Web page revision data
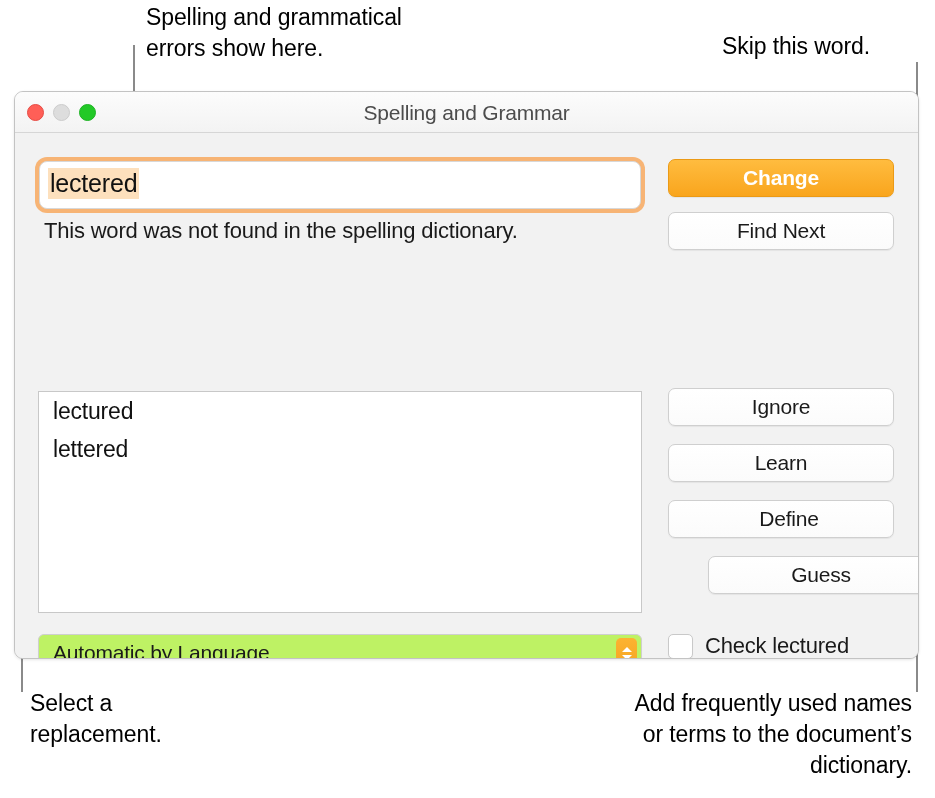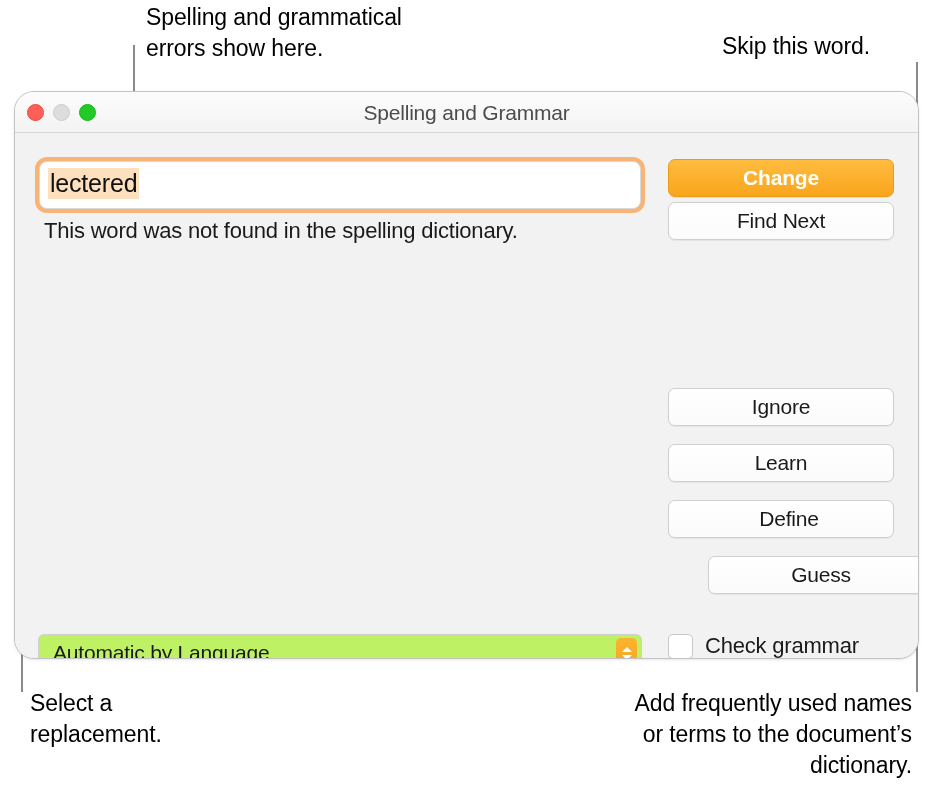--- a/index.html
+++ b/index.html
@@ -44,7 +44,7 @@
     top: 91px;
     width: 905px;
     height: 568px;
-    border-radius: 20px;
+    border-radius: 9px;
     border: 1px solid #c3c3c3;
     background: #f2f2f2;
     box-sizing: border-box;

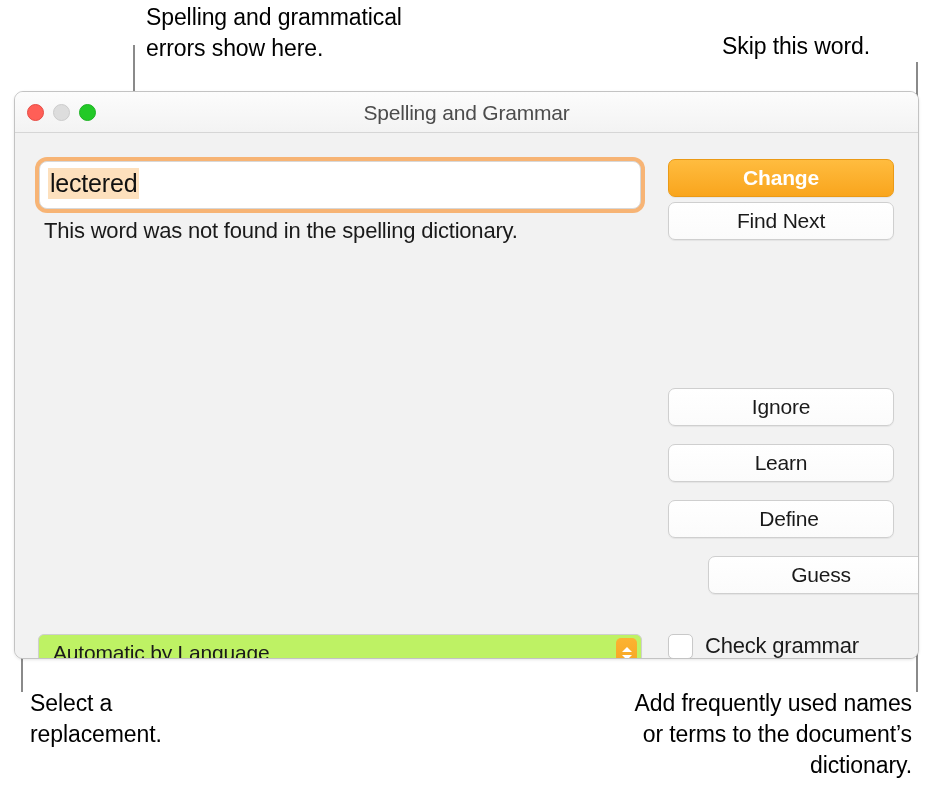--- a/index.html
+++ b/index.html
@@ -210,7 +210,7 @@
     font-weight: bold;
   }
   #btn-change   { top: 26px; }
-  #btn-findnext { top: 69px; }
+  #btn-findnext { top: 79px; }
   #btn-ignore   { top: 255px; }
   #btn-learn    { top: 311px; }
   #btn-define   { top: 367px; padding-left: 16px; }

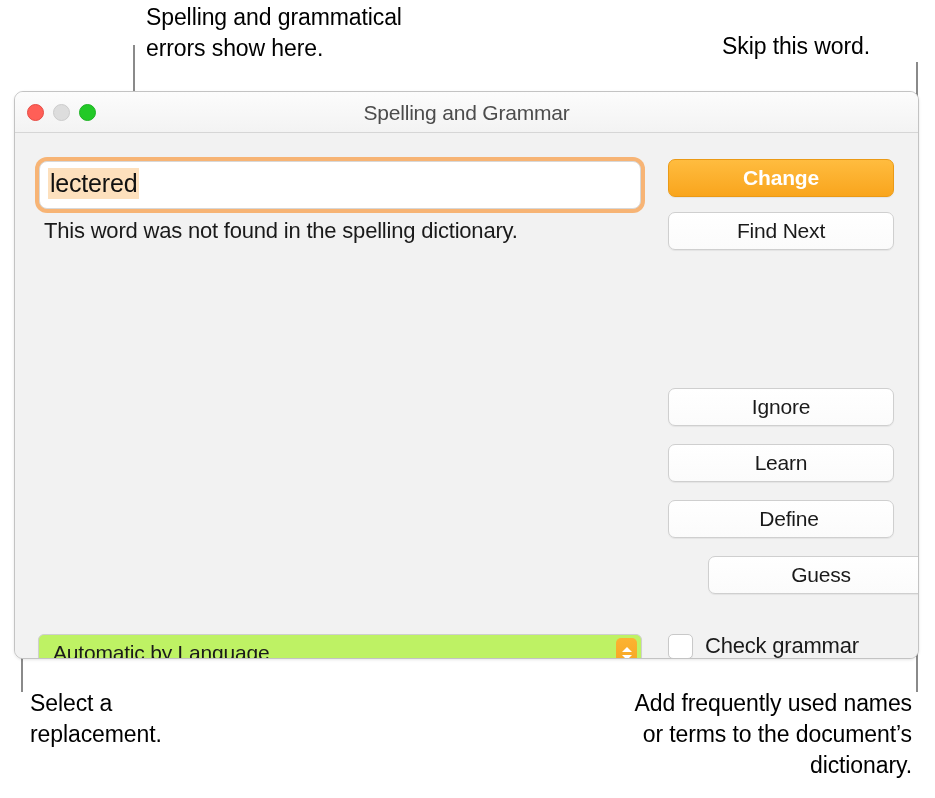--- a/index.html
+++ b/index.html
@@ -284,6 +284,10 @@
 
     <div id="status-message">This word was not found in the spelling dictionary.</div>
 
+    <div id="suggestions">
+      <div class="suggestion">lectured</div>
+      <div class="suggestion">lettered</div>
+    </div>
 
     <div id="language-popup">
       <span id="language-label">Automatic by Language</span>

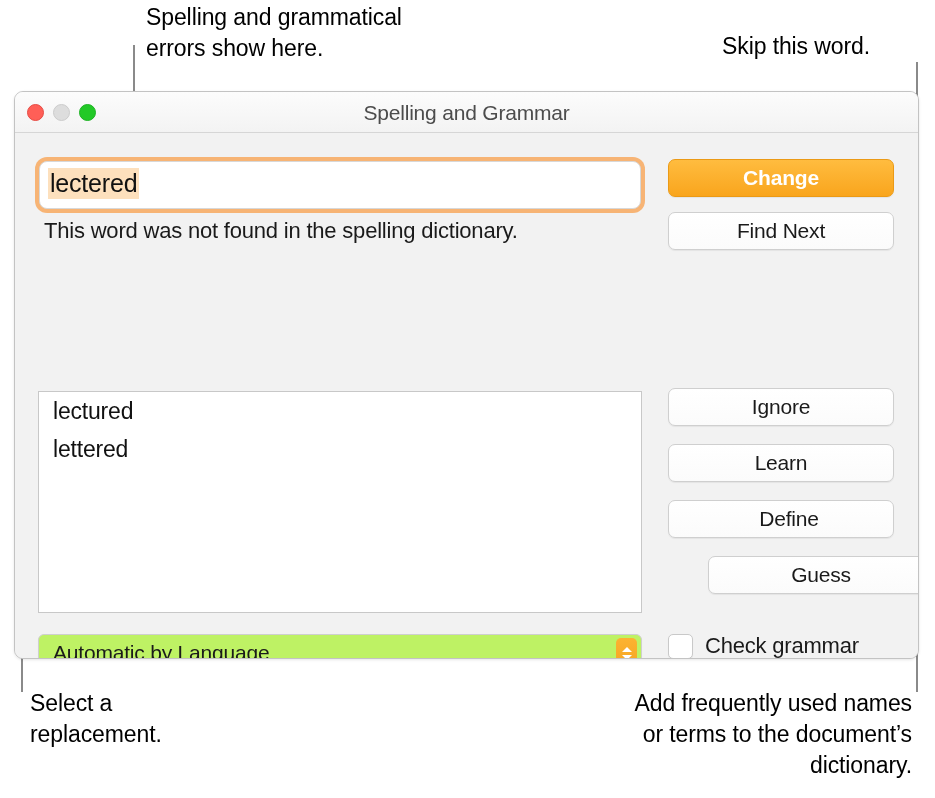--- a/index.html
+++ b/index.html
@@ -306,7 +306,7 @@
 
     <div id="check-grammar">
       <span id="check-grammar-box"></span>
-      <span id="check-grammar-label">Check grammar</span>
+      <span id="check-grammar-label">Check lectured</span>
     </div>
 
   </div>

- **EXERCISE OBJECTIVE**:
Would you print, exactly as they appear, the lines from the line with "-44,7 +44,7 @@" through the end of the entries above, leaving out the pictures?

- **YOUR RESPONSE**:
@@ -44,7 +44,7 @@
     top: 91px;
     width: 905px;
     height: 568px;
-    border-radius: 20px;
+    border-radius: 9px;
     border: 1px solid #c3c3c3;
     background: #f2f2f2;
     box-sizing: border-box;

--- a/index.html
+++ b/index.html
@@ -210,7 +210,7 @@
     font-weight: bold;
   }
   #btn-change   { top: 26px; }
-  #btn-findnext { top: 69px; }
+  #btn-findnext { top: 79px; }
   #btn-ignore   { top: 255px; }
   #btn-learn    { top: 311px; }
   #btn-define   { top: 367px; padding-left: 16px; }

--- a/index.html
+++ b/index.html
@@ -284,6 +284,10 @@
 
     <div id="status-message">This word was not found in the spelling dictionary.</div>
 
+    <div id="suggestions">
+      <div class="suggestion">lectured</div>
+      <div class="suggestion">lettered</div>
+    </div>
 
     <div id="language-popup">
       <span id="language-label">Automatic by Language</span>

--- a/index.html
+++ b/index.html
@@ -306,7 +306,7 @@
 
     <div id="check-grammar">
       <span id="check-grammar-box"></span>
-      <span id="check-grammar-label">Check grammar</span>
+      <span id="check-grammar-label">Check lectured</span>
     </div>
 
   </div>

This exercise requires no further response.